Scan the listing beneath this sentence. Report each line with the word "Details".

--- STORED DATA Enclosed Below ---

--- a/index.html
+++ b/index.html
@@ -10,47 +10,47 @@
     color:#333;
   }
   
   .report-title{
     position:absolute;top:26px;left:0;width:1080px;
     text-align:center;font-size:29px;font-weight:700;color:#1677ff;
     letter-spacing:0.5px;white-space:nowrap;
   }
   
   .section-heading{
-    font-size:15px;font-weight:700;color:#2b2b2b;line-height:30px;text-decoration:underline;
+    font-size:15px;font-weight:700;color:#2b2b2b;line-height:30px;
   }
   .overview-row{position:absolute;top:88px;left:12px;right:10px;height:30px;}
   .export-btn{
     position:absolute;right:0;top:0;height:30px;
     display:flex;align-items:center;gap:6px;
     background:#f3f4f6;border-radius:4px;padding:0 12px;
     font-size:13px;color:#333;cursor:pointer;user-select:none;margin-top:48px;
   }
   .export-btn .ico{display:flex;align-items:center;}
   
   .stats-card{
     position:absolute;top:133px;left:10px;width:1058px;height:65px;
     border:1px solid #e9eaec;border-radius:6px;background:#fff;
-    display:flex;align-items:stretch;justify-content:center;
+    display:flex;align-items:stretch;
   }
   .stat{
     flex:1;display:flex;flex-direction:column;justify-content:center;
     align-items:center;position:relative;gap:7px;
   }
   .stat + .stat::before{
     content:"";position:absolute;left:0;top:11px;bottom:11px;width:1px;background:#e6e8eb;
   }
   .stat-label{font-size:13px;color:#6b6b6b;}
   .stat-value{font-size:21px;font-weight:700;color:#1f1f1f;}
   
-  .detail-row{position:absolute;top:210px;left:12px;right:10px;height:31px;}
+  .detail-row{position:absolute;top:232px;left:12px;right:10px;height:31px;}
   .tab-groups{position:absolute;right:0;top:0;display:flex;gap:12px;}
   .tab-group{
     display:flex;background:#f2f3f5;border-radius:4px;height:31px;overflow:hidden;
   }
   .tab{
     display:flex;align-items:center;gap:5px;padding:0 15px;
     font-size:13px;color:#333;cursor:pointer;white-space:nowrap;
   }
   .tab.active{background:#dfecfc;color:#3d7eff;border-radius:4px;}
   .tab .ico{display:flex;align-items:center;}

--- End of Enclosed STORED DATA ---
--- STORED DATA Enclosed Below ---

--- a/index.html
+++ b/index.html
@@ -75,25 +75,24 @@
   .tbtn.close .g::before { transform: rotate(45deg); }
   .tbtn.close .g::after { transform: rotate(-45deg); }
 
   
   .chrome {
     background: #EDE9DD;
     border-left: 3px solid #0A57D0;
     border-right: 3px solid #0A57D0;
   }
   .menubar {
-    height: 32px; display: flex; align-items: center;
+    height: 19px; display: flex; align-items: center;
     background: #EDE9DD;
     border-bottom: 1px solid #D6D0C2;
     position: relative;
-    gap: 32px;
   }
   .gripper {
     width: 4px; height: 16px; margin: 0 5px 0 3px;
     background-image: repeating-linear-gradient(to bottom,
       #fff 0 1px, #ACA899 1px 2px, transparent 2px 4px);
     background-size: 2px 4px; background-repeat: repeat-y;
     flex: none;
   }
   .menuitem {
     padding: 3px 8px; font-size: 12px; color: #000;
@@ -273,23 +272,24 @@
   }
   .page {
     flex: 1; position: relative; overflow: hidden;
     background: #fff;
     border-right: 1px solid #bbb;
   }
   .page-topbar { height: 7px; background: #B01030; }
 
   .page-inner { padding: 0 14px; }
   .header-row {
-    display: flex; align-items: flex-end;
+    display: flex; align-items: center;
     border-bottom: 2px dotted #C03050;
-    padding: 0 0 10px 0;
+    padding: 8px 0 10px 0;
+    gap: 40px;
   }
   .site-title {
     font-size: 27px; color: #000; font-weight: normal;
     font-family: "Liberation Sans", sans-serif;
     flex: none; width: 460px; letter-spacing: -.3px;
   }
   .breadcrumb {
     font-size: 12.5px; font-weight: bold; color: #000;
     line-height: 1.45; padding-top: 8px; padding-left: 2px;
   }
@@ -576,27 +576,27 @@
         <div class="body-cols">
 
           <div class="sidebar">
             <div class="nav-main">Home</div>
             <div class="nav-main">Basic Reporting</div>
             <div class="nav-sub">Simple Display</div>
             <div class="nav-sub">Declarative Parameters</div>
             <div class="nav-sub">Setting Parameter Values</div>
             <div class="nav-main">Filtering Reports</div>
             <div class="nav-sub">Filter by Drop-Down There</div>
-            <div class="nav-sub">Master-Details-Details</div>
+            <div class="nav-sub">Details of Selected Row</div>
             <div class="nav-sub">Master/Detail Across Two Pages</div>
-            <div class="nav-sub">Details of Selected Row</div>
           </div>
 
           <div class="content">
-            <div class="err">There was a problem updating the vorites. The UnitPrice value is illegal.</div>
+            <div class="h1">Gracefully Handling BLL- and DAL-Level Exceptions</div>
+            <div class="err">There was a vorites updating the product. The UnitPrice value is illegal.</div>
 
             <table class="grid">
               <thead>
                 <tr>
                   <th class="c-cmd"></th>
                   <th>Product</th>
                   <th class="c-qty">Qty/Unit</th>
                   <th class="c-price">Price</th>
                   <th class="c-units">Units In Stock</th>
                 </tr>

--- End of Enclosed STORED DATA ---

-- SOLUTION TO THE PROBLEM --
-            <div class="nav-sub">Master-Details-Details</div>
+            <div class="nav-sub">Details of Selected Row</div>
-            <div class="nav-sub">Details of Selected Row</div>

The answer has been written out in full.